Modification records:
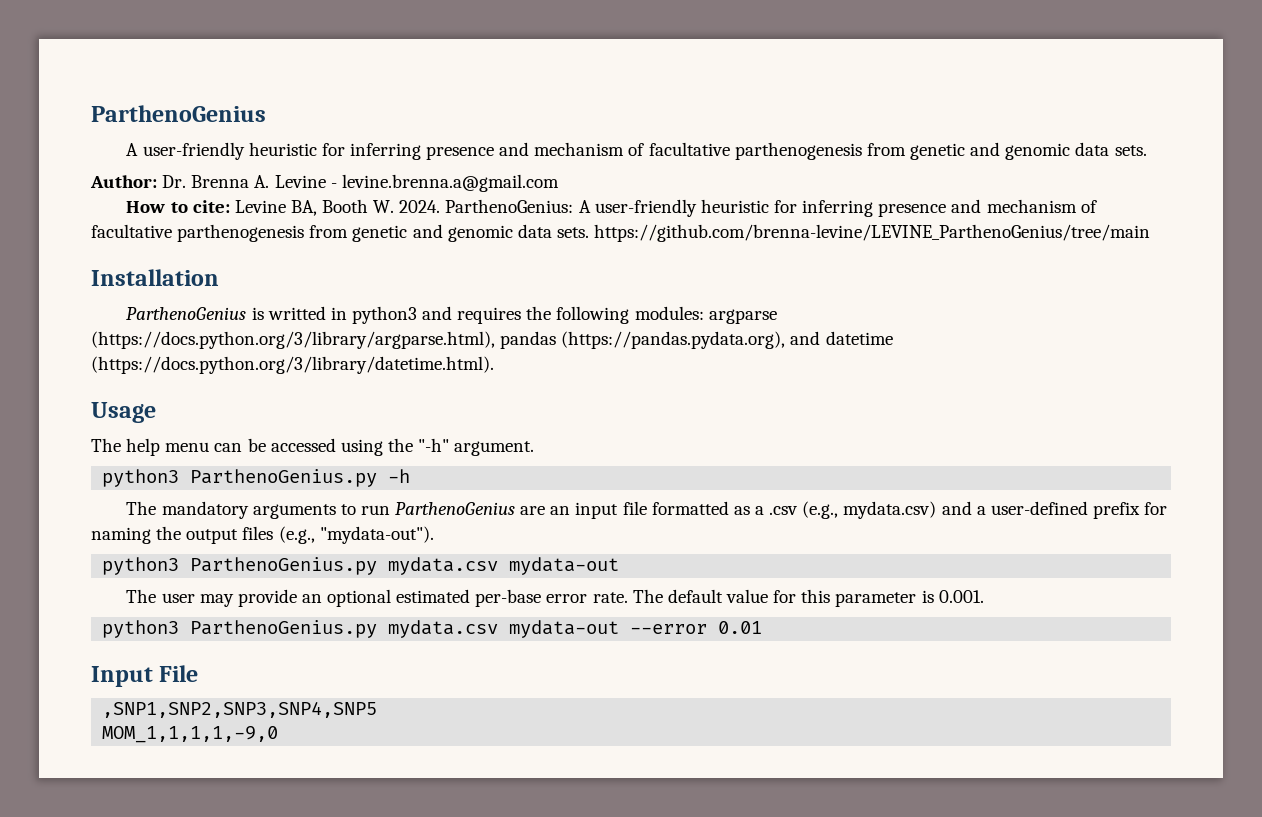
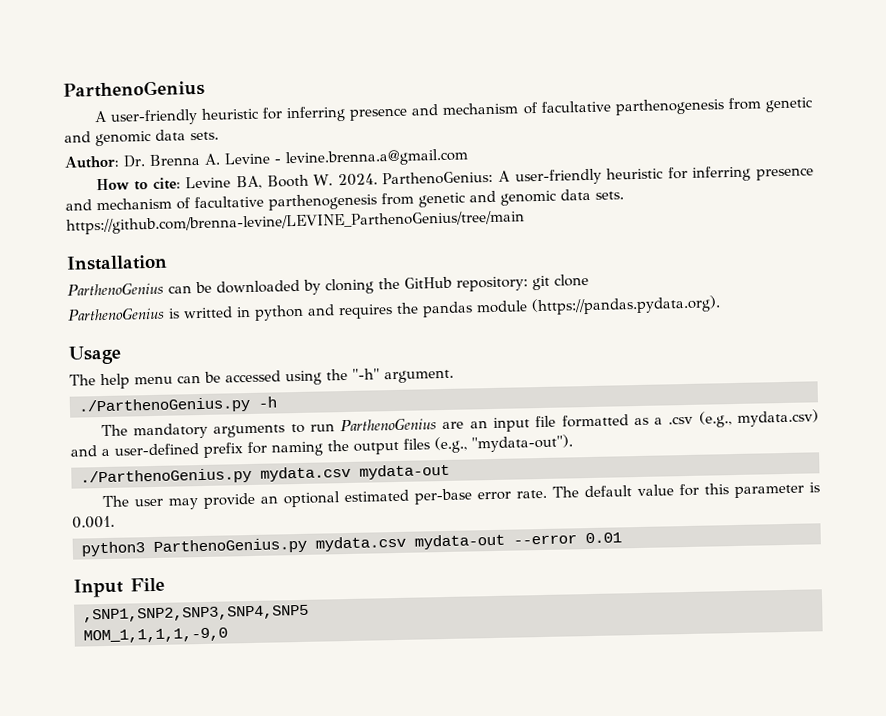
+ ParthenoGenius can be downloaded by cloning the GitHub repository: git clone
- ParthenoGenius is writted in python3 and requires the following modules: argparse (https://docs.python.org/3/library/argparse.html), pandas (https://pandas.pydata.org), and datetime (https://docs.python.org/3/library/datetime.html).
+ ParthenoGenius is writted in python and requires the pandas module (https://pandas.pydata.org).
- python3 ParthenoGenius.py -h
+ ./ParthenoGenius.py -h
  The mandatory arguments to run ParthenoGenius are an input file formatted as a .csv (e.g., mydata.csv) and a user-defined prefix for naming the output files (e.g., "mydata-out").
- python3 ParthenoGenius.py mydata.csv mydata-out
+ ./ParthenoGenius.py mydata.csv mydata-out

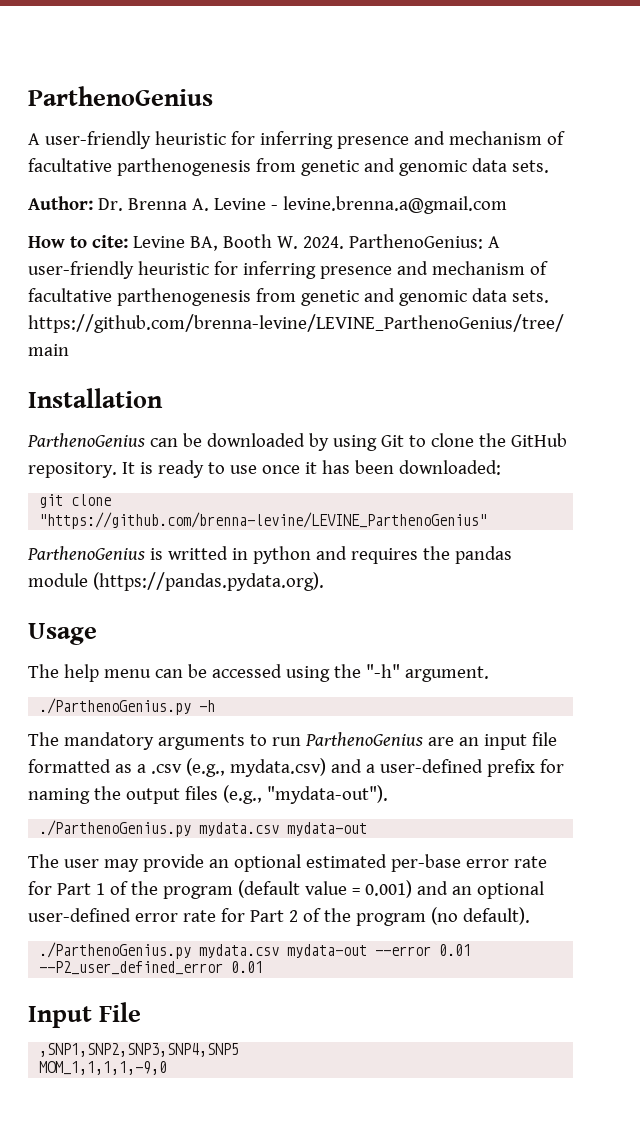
- ParthenoGenius can be downloaded by cloning the GitHub repository: git clone
+ ParthenoGenius can be downloaded by using Git to clone the GitHub repository. It is ready to use once it has been downloaded:
+ git clone "https://github.com/brenna-levine/LEVINE_ParthenoGenius"
- The user may provide an optional estimated per-base error rate. The default value for this parameter is 0.001.
- python3 ParthenoGenius.py mydata.csv mydata-out --error 0.01
+ The user may provide an optional estimated per-base error rate for Part 1 of the program (default value = 0.001) and an optional user-defined error rate for Part 2 of the program (no default).
+ ./ParthenoGenius.py mydata.csv mydata-out --error 0.01 --P2_user_defined_error 0.01

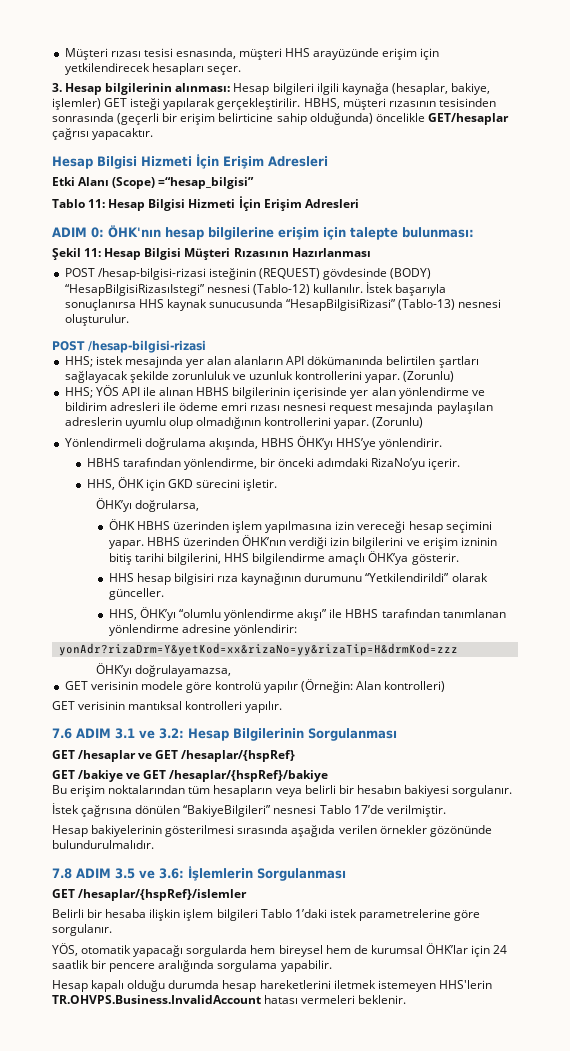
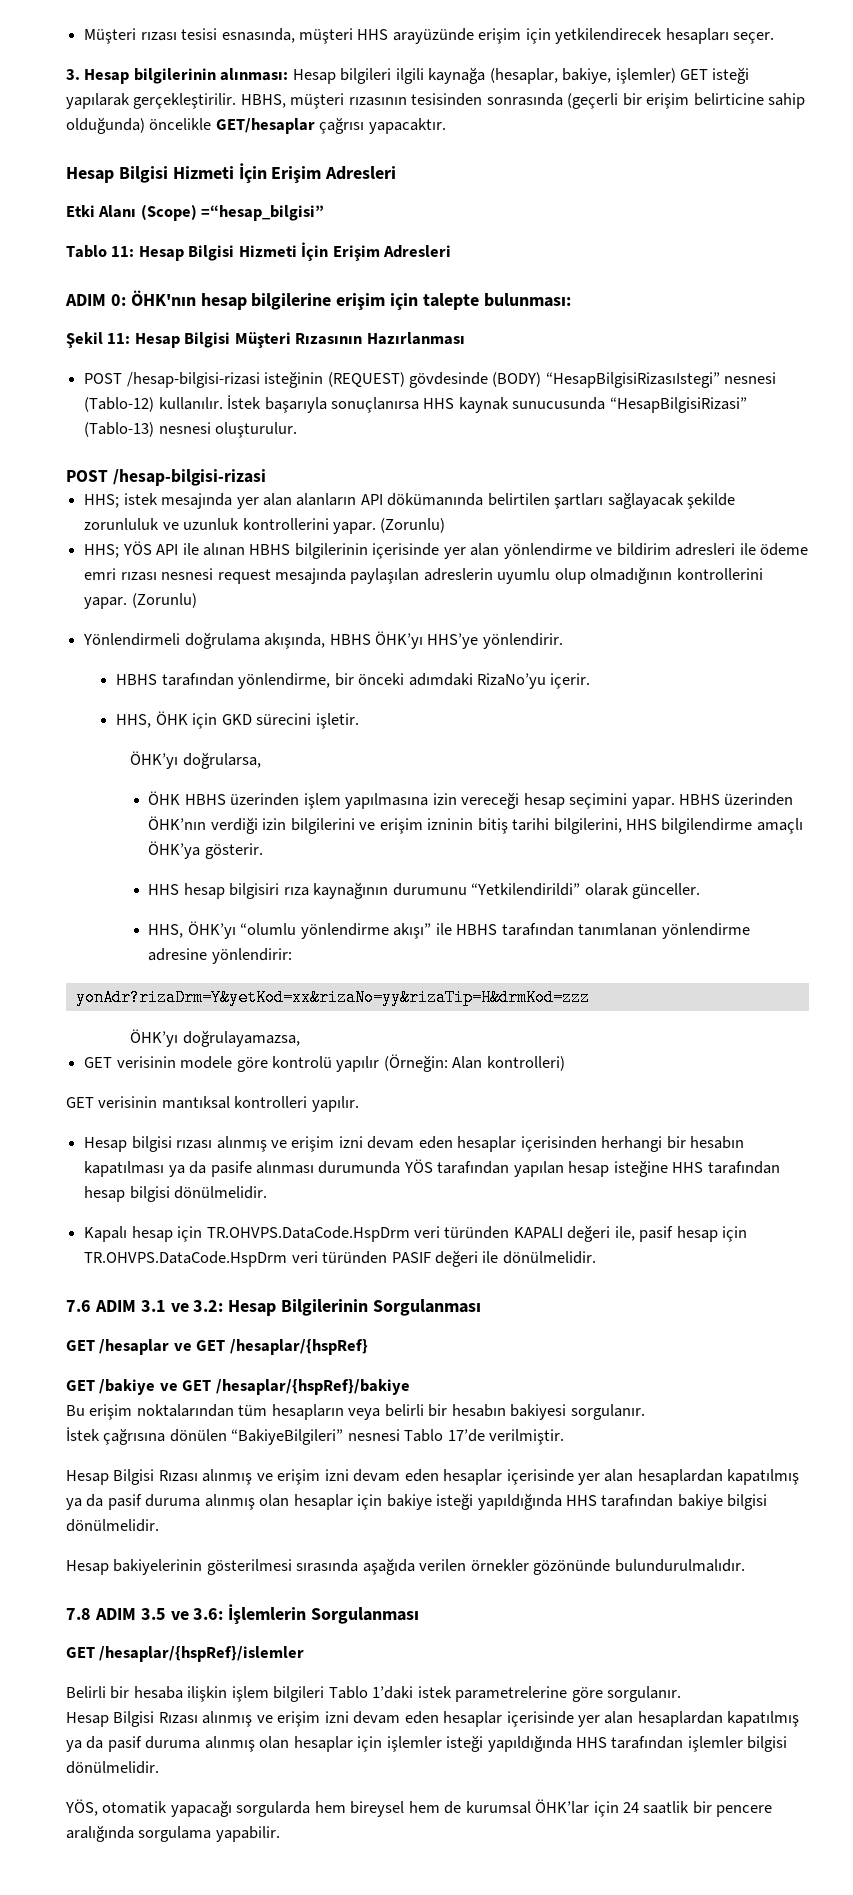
+ Hesap bilgisi rızası alınmış ve erişim izni devam eden hesaplar içerisinden herhangi bir hesabın kapatılması ya da pasife alınması durumunda YÖS tarafından yapılan hesap isteğine HHS tarafından hesap bilgisi dönülmelidir.
+ Kapalı hesap için TR.OHVPS.DataCode.HspDrm veri türünden KAPALI değeri ile, pasif hesap için TR.OHVPS.DataCode.HspDrm veri türünden PASIF değeri ile dönülmelidir.
+ Hesap Bilgisi Rızası alınmış ve erişim izni devam eden hesaplar içerisinde yer alan hesaplardan kapatılmış ya da pasif duruma alınmış olan hesaplar için bakiye isteği yapıldığında HHS tarafından bakiye bilgisi dönülmelidir.
+ Hesap Bilgisi Rızası alınmış ve erişim izni devam eden hesaplar içerisinde yer alan hesaplardan kapatılmış ya da pasif duruma alınmış olan hesaplar için işlemler isteği yapıldığında HHS tarafından işlemler bilgisi dönülmelidir.
- Hesap kapalı olduğu durumda hesap hareketlerini iletmek istemeyen HHS'lerin TR.OHVPS.Business.InvalidAccount hatası vermeleri beklenir.

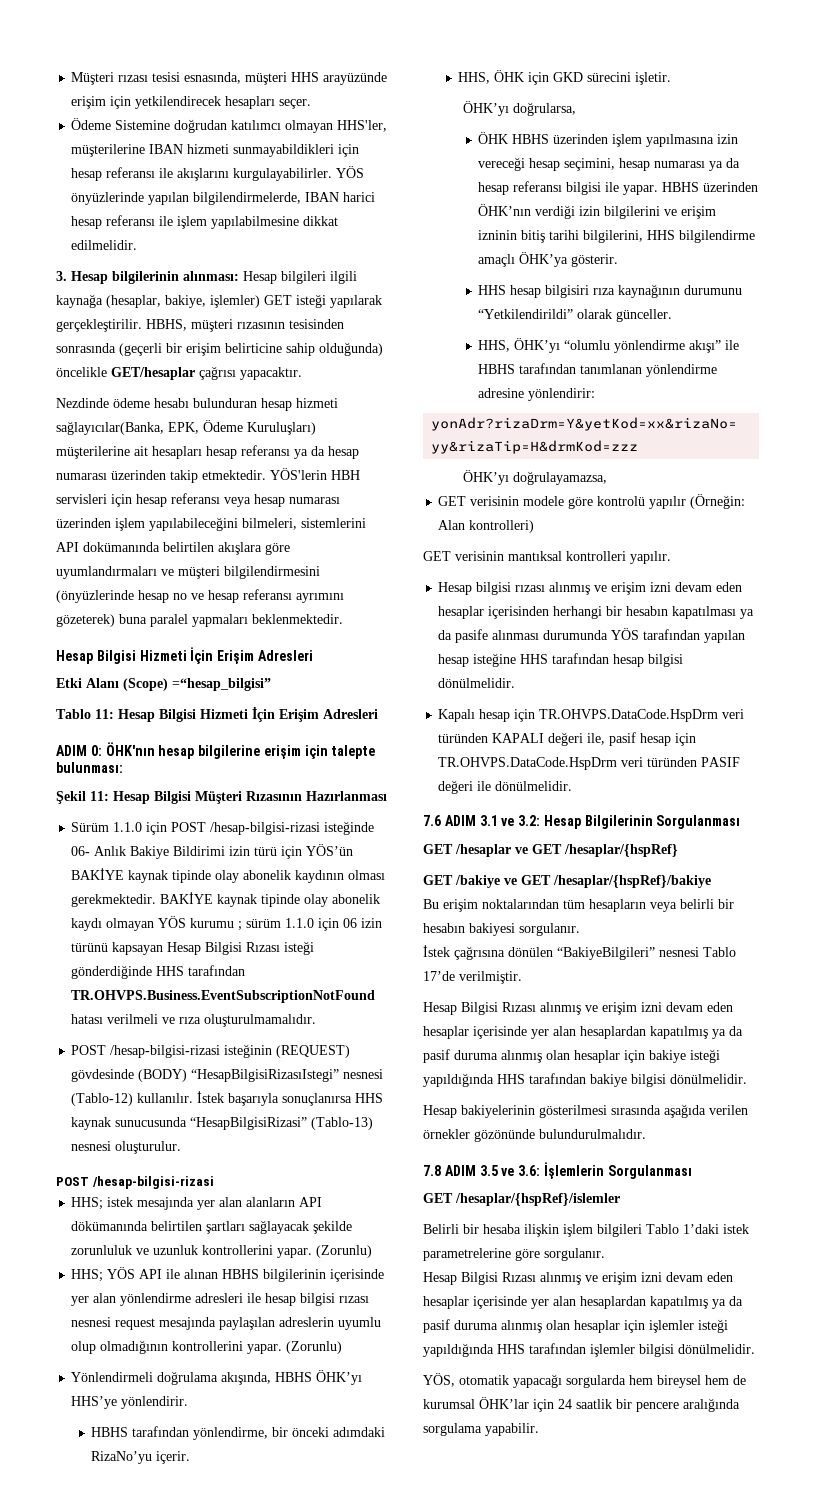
+ Ödeme Sistemine doğrudan katılımcı olmayan HHS'ler, müşterilerine IBAN hizmeti sunmayabildikleri için hesap referansı ile akışlarını kurgulayabilirler. YÖS önyüzlerinde yapılan bilgilendirmelerde, IBAN harici hesap referansı ile işlem yapılabilmesine dikkat edilmelidir.
+ Nezdinde ödeme hesabı bulunduran hesap hizmeti sağlayıcılar(Banka, EPK, Ödeme Kuruluşları) müşterilerine ait hesapları hesap referansı ya da hesap numarası üzerinden takip etmektedir. YÖS'lerin HBH servisleri için hesap referansı veya hesap numarası üzerinden işlem yapılabileceğini bilmeleri, sistemlerini API dokümanında belirtilen akışlara göre uyumlandırmaları ve müşteri bilgilendirmesini (önyüzlerinde hesap no ve hesap referansı ayrımını gözeterek) buna paralel yapmaları beklenmektedir.
+ Sürüm 1.1.0 için POST /hesap-bilgisi-rizasi isteğinde 06- Anlık Bakiye Bildirimi izin türü için YÖS’ün BAKİYE kaynak tipinde olay abonelik kaydının olması gerekmektedir. BAKİYE kaynak tipinde olay abonelik kaydı olmayan YÖS kurumu ; sürüm 1.1.0 için 06 izin türünü kapsayan Hesap Bilgisi Rızası isteği gönderdiğinde HHS tarafından TR.OHVPS.Business.EventSubscriptionNotFound hatası verilmeli ve rıza oluşturulmamalıdır.
- HHS; YÖS API ile alınan HBHS bilgilerinin içerisinde yer alan yönlendirme ve bildirim adresleri ile ödeme emri rızası nesnesi request mesajında paylaşılan adreslerin uyumlu olup olmadığının kontrollerini yapar.
+ HHS; YÖS API ile alınan HBHS bilgilerinin içerisinde yer alan yönlendirme adresleri ile hesap bilgisi rızası nesnesi request mesajında paylaşılan adreslerin uyumlu olup olmadığının kontrollerini yapar.
- ÖHK HBHS üzerinden işlem yapılmasına izin vereceği hesap seçimini yapar.
+ ÖHK HBHS üzerinden işlem yapılmasına izin vereceği hesap seçimini, hesap numarası ya da hesap referansı bilgisi ile yapar.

- **TASK DESCRIPTION**
If a line in the entries holds the string "pandas", copy it.

- **SOLUTION TO THIS PROBLEM**
- ParthenoGenius is writted in python3 and requires the following modules: argparse (https://docs.python.org/3/library/argparse.html), pandas (https://pandas.pydata.org), and datetime (https://docs.python.org/3/library/datetime.html).
+ ParthenoGenius is writted in python and requires the pandas module (https://pandas.pydata.org).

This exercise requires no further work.